When the string "have" is part of a line below, that line should be copied.

Source data
⁂

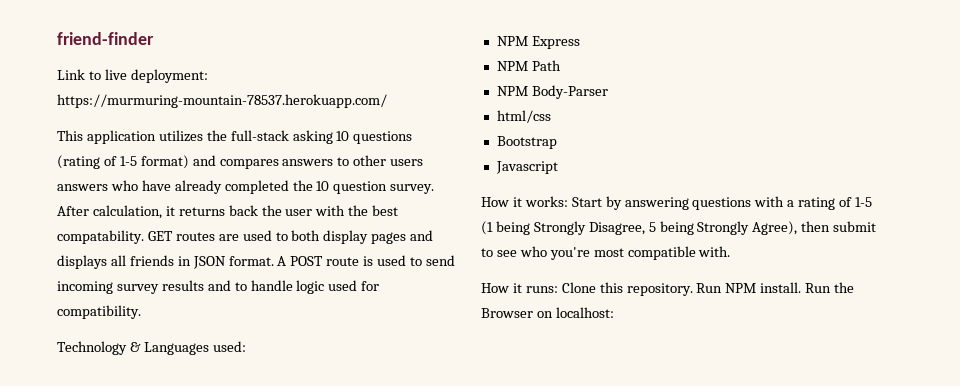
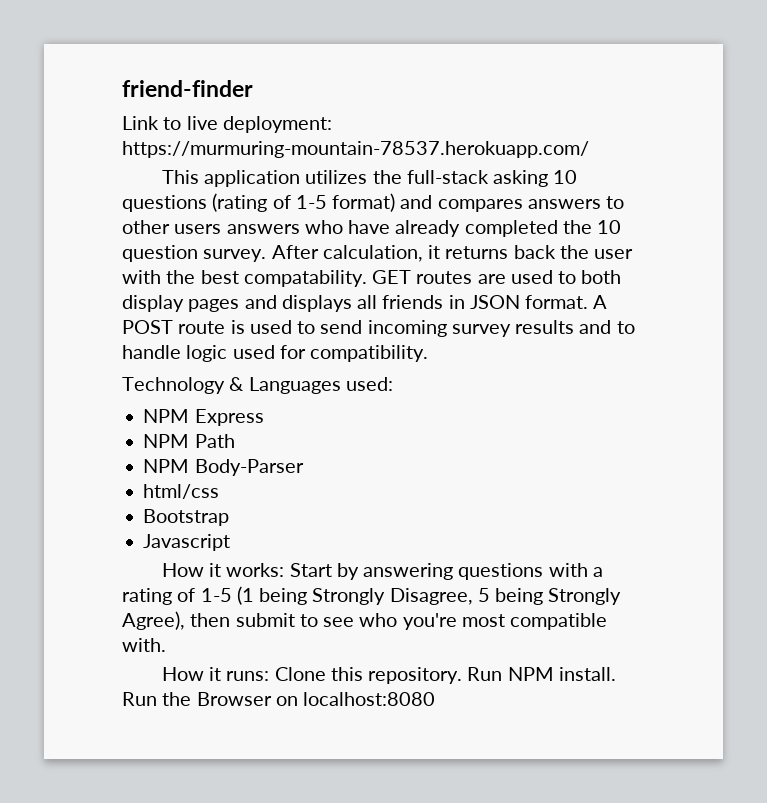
[555,307,614,318] localhost: -> [303,692,436,706] localhost:8080

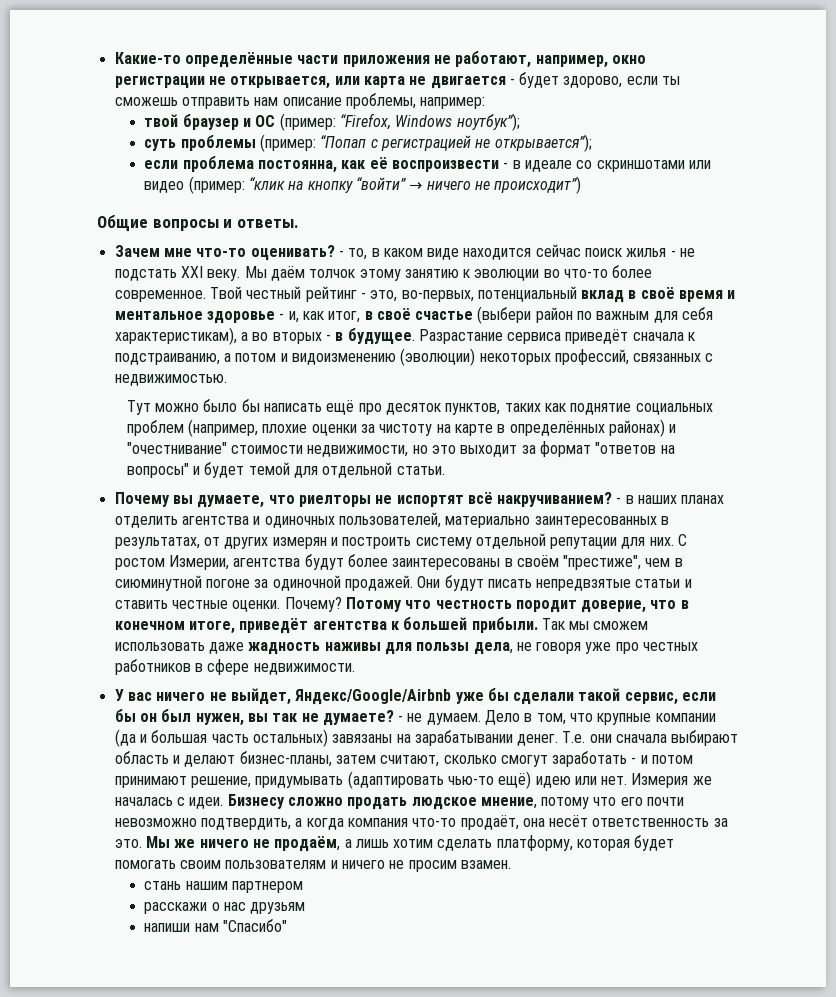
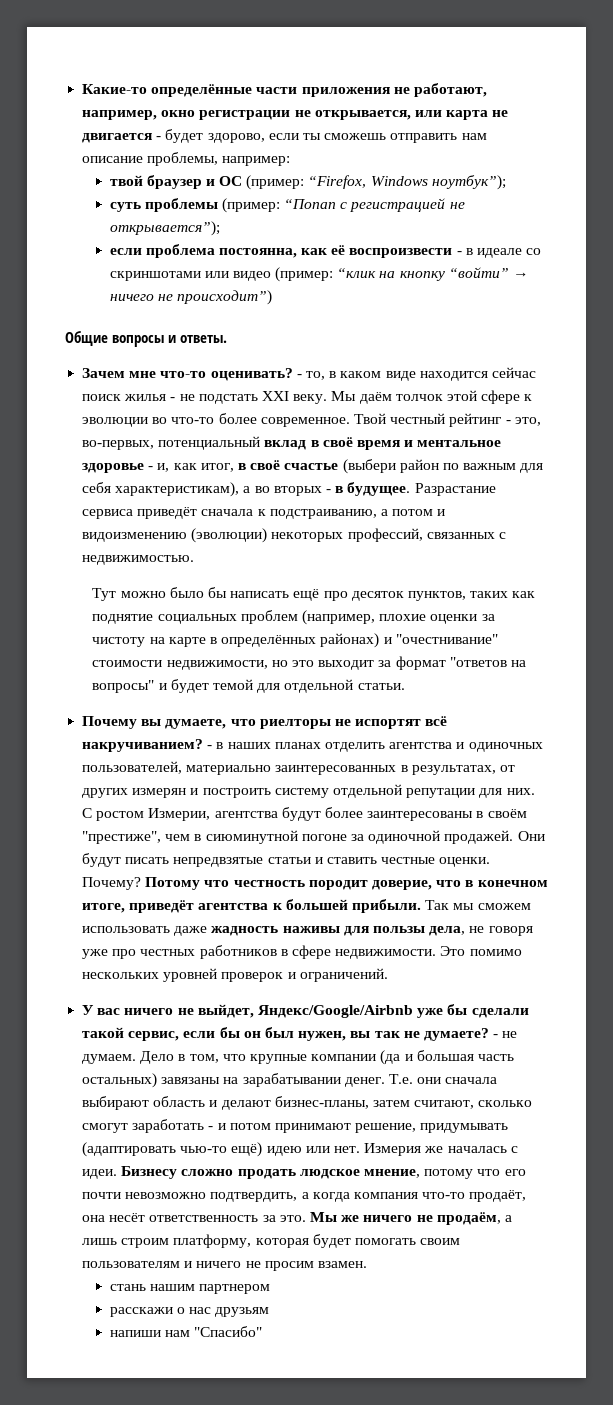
[359,269,459,281] этому занятию -> [446,390,521,404] этой сфере
(355, 669) none -> [440,946,522,956] [82,968,388,982] Это помимо нескольких уровней проверок и ограничений.
[393,839,493,851] хотим сделать -> [121,1238,170,1248] строим

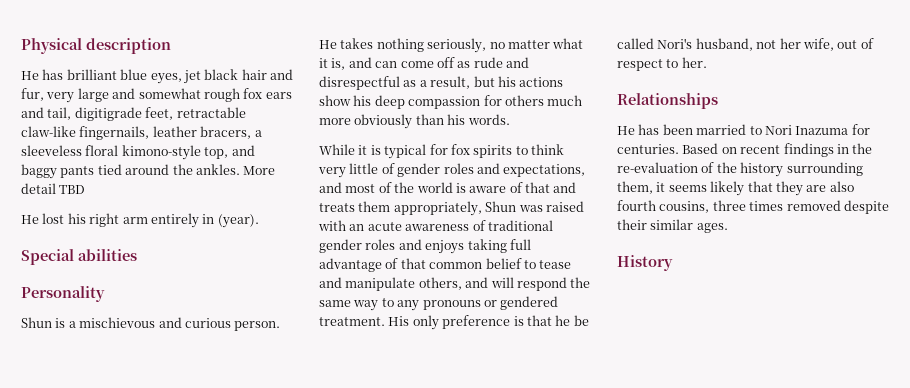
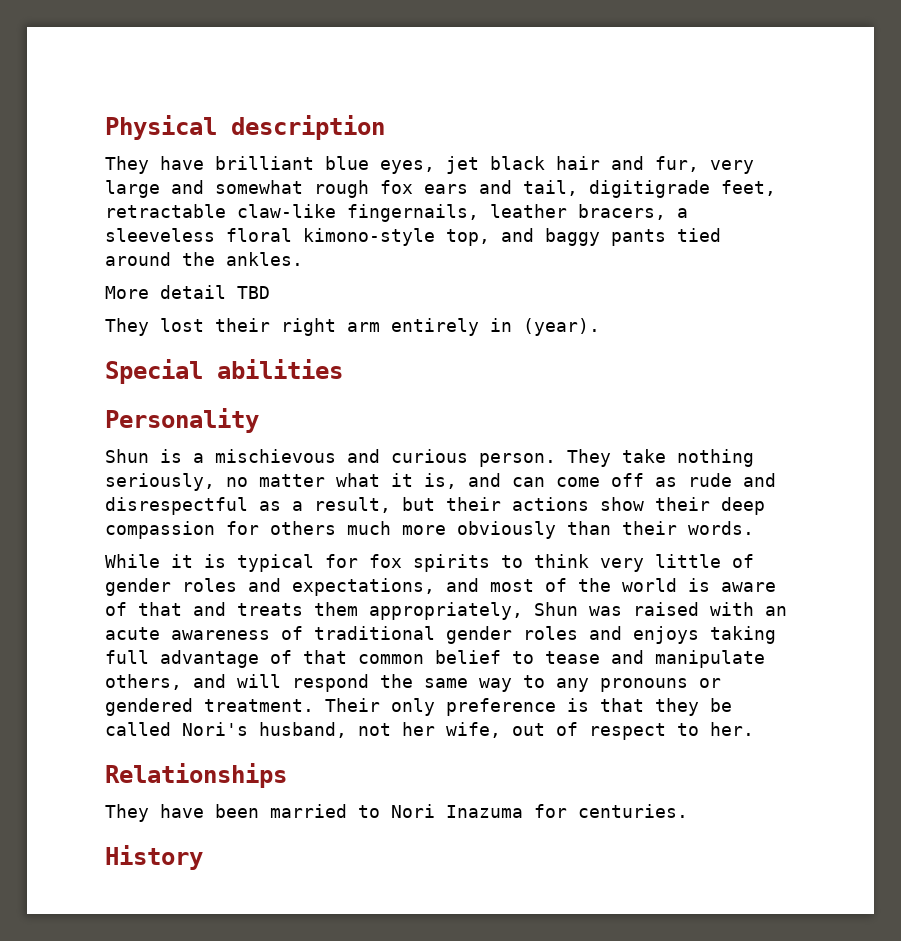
[21,69,64,80] He has -> [105,156,204,174] They have
(240, 169) none -> (303, 259) //
[21,213,86,224] He lost his -> [105,318,270,336] They lost their
[319,38,374,49] He takes -> [567,449,666,467] They take
[497,76,516,87] his -> [446,497,501,511] their
[353,95,372,106] his -> [655,497,710,511] their
[447,114,466,125] his -> [622,521,677,535] their
[388,316,410,326] His -> [325,698,380,712] Their
[555,315,571,326] he -> [655,698,699,716] they
[617,124,660,135] He has -> [105,804,204,822] They have
[682,143,873,157] [617,162,863,177] [617,181,854,196] [617,200,889,214] [617,219,728,233] Based on recent findings in the re-evaluation of the history surrounding them, it seems likely that they are also fourth cousins, three times removed despite their similar ages. -> (688, 811) none

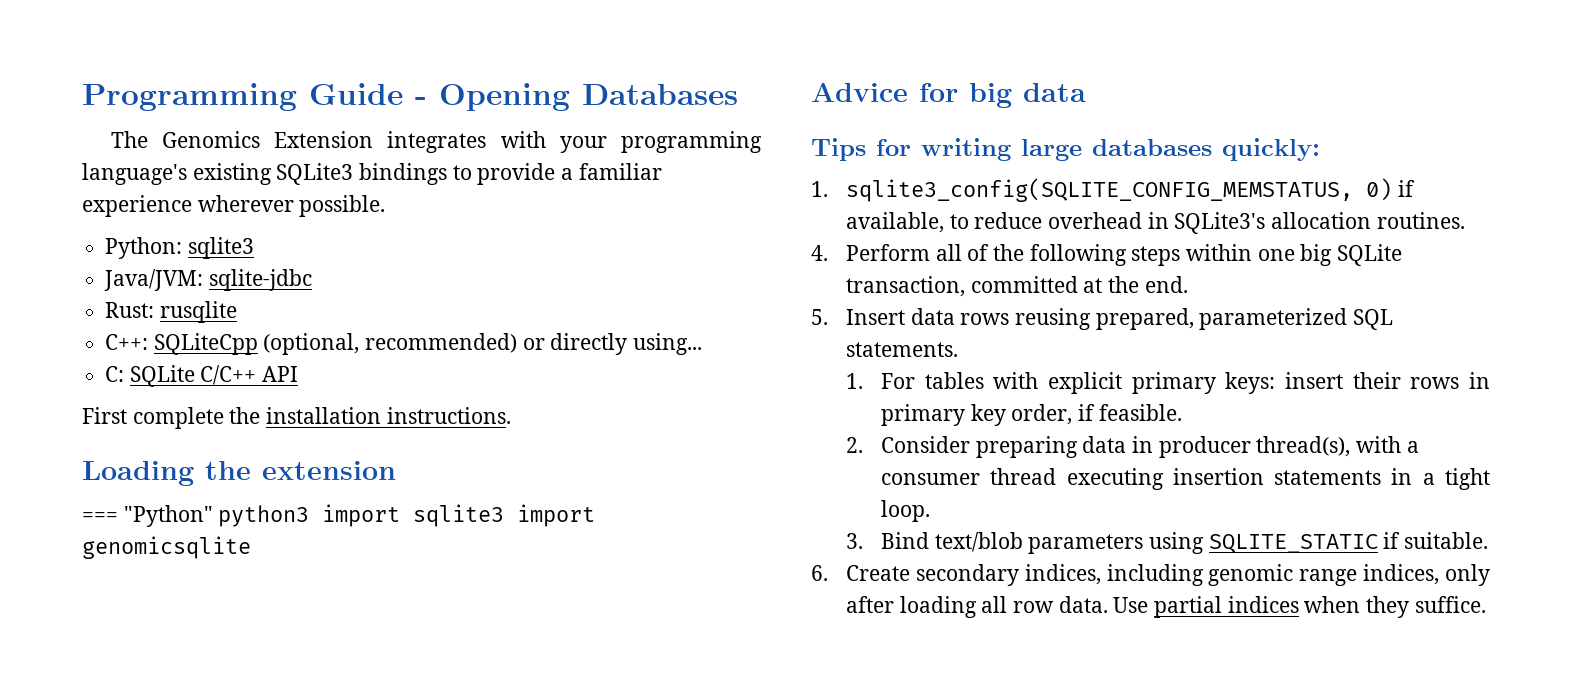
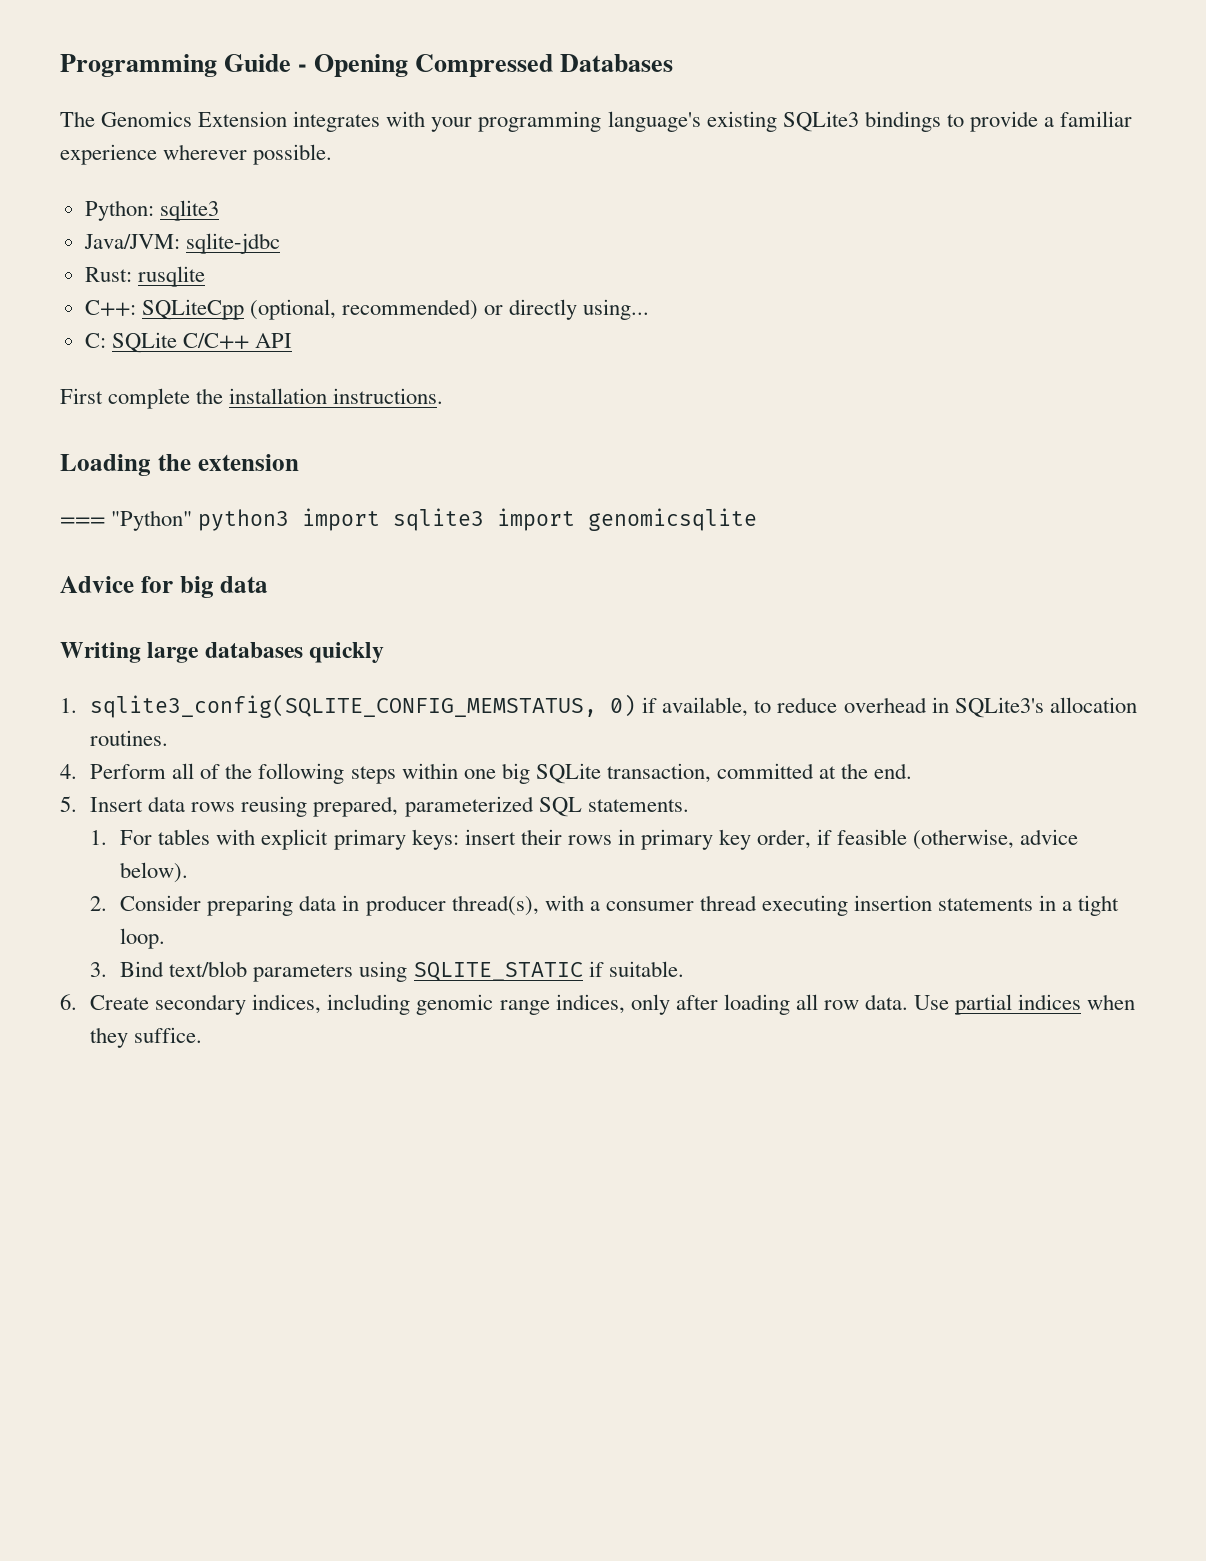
(570, 97) none -> [415,54,554,77] Compressed
[811,138,1011,161] Tips for writing -> [60,642,141,663] Writing
[1222,138,1320,161] quickly: -> [309,642,385,663] quickly
[1098,404,1182,421] feasible. -> [837,829,1079,850] [120,862,189,883] feasible (otherwise, advice below).

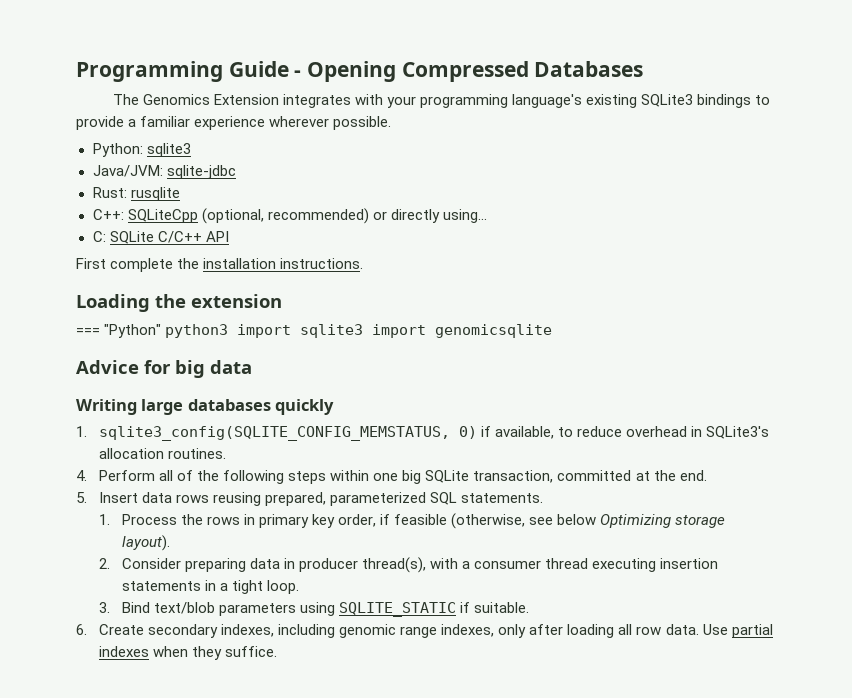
[120,829,562,850] For tables with explicit primary keys: insert their -> [121,514,203,525] Process the
[1020,829,1079,845] [120,862,189,883] advice below). -> [529,514,726,528] [121,535,170,551] see below Optimizing storage layout).
[252,994,322,1014] indices, -> [221,624,275,637] indexes,
[555,994,625,1014] indices, -> [441,624,495,637] indexes,
[1018,994,1082,1010] indices -> [98,646,149,657] indexes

⁂

Solution for this task:
[21,69,64,80] He has -> [105,156,204,174] They have
[617,124,660,135] He has -> [105,804,204,822] They have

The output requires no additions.